Había perdido a seres queridos, por supuesto: su padre, su madre, su hermano mayor Ali, cuyo nombre había puesto a su hijo para honrarle. Sin embargo, perder a alguien en semejante sinrazón, de una forma tan odiosa y sangrienta… Verlos muertos de hambre, apaleados, rotos, destruidos. Era algo que jamás había experimentado. Que ni siquiera podía imaginar experimentar.
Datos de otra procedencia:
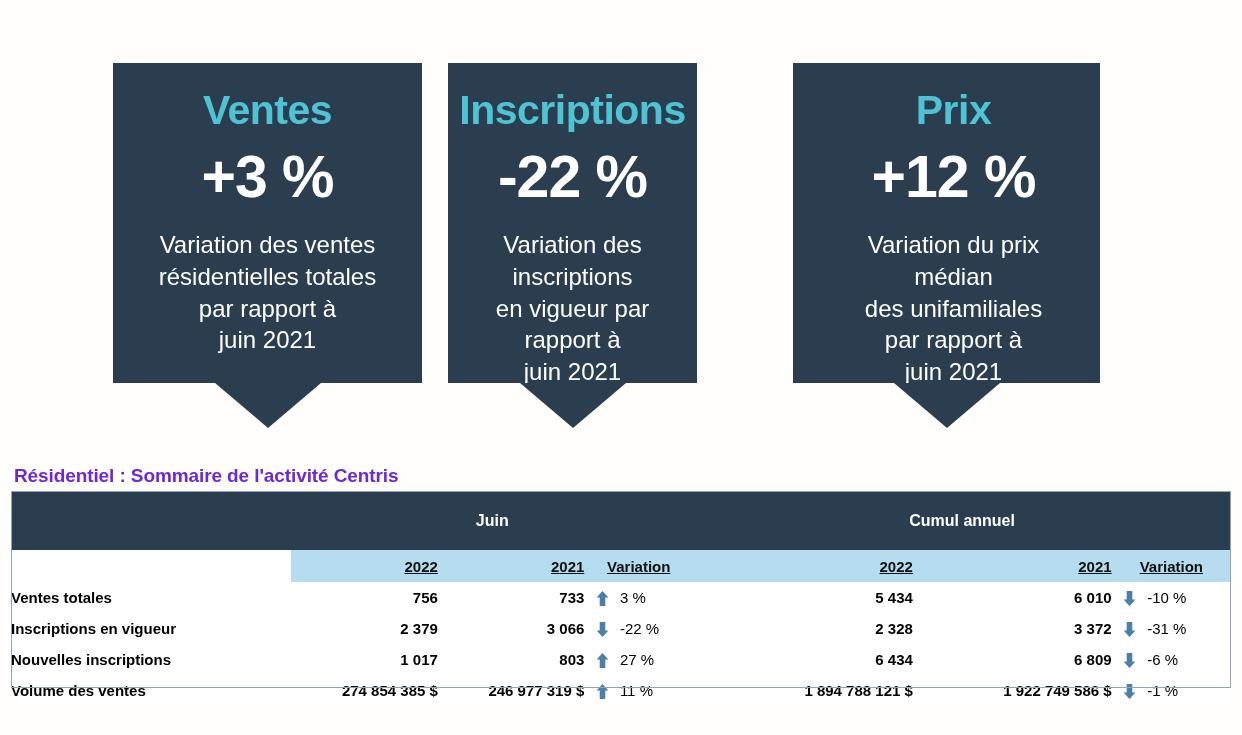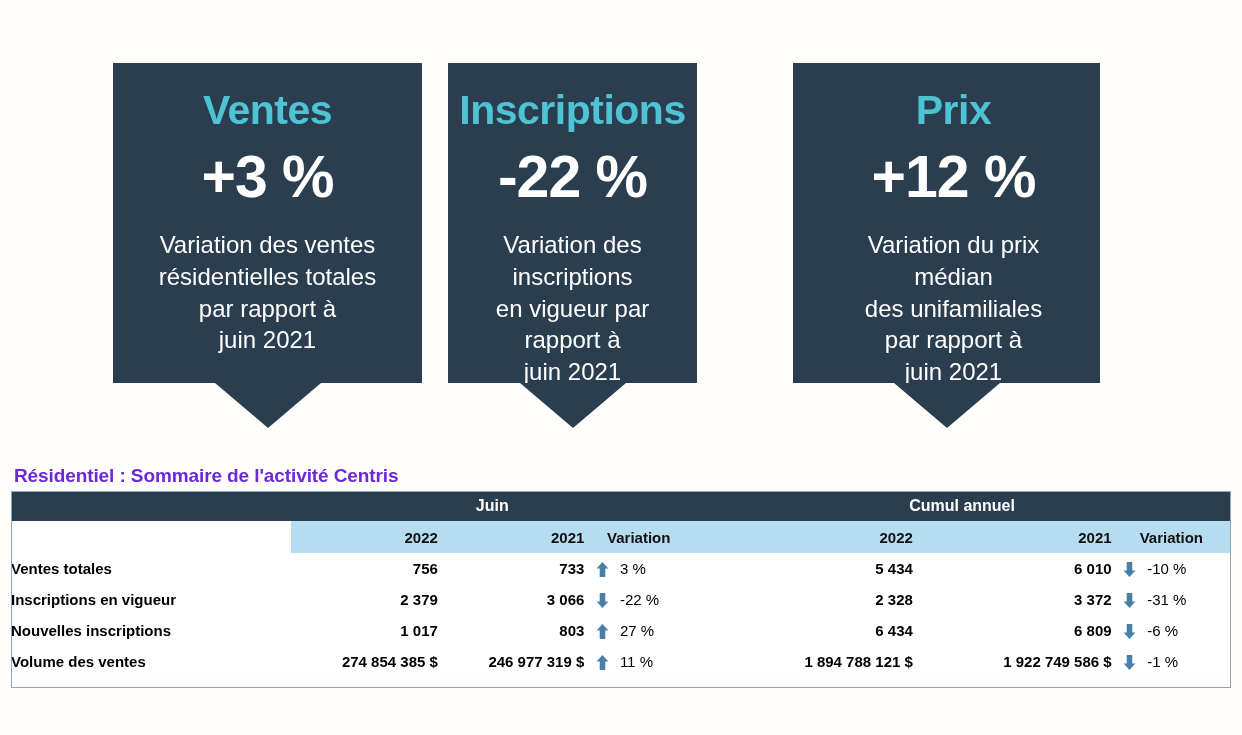"Juin" .hdr-group { height: 30px -> 59px }
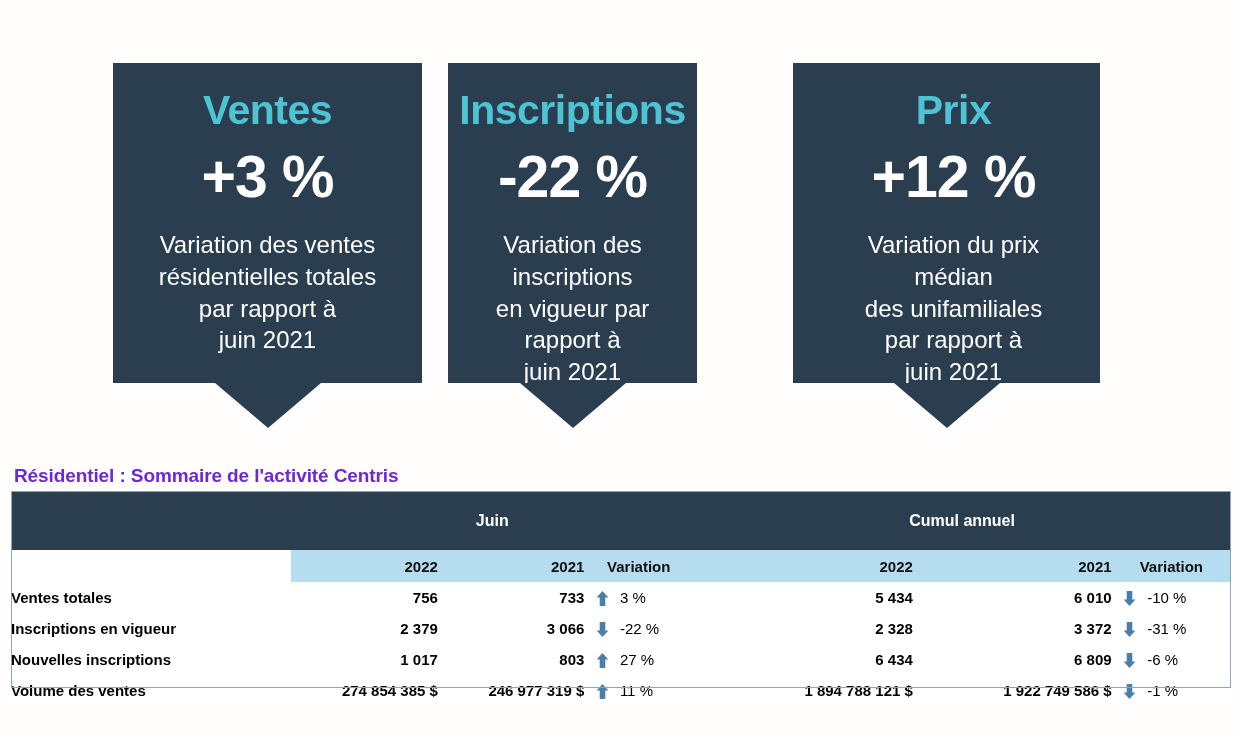"2022" .hdr-year { text-decoration: none -> underline }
Era demasiado terrible, demasiado doloroso, como el ruido de una uña arañando una pizarra.

Suspiró y terminó el Sprite, y su mente derivó hacia los momentos felices que habían compartido, los dulces y dichosos momentos familiares. El día que habían navegado río arriba en una falúa para celebrar el decimotercer cumpleaños de Batah y se pararon a comer en una islita desierta antes de volver a Luxor al anochecer; Batah iba de pie en la proa, con el cabello oscuro removido por el viento. La vez que habían ido al mercado de camellos de Bilesh en El Cairo, antes incluso de que naciera Yusuf, y Batah lloró porque los animales parecían tan flacos y tristes, y Ali pujó en broma por uno de los animales, puja aceptada por el subastador, lo cual provocó todo tipo de discusiones y alborotos. Su propio cumpleaños, tan reciente, treinta y ocho años, cuando su mujer y sus hijos le prepararon una fiesta sorpresa y, disfrazados de egipcios antiguos, lo recibieron con gritos y vítores cuando llegó a casa.

Se echó a reír al recordarlo (el pequeño Yusuf con un tocado nemes de papel higiénico, Zainab como la reina Nefertiti), y su risa resonó entre los mástiles de las falúas amarradas al muelle, antes de convertirse en una especie de sollozo, mientras la vista se le nublaba como si hubiera abierto los ojos bajo el agua. Estas personas son muy preciadas para mí, pensó; paso muy poco tiempo con ellas, y apenas puedo mantenerlas con mi miserable sueldo de policía, que no ha subido en cinco años, y es menos de lo que Hosni gana en un solo mes. Si de repente me los arrebataran… ¿Cómo podría soportarlo? Sabiendo que habría podido hacer mucho más por ellos, que habría podido darles mucho más de mí.

Me esforzaré, susurró para sí. Pasaré más tiempo en casa, no trabajaré tanto. Seré mejor padre y esposo.

Pero sólo cuando acabe este caso, dijo otra voz. Sólo cuando sepa la verdad sobre Piet Jansen y Hannah Schlegel. Sólo cuando obtenga todas las respuestas.

Miró al otro lado del río, cuya agua susurraba a sus pies, y las luces verdes de los minaretes de un par de mezquitas cercanas le miraron en la oscuridad como ojos de serpiente. Después aplastó la lata y la tiró de una patada al río, dio media vuelta y subió a la Corniche, arrepentido de no haber cerrado la boca y olvidado todo.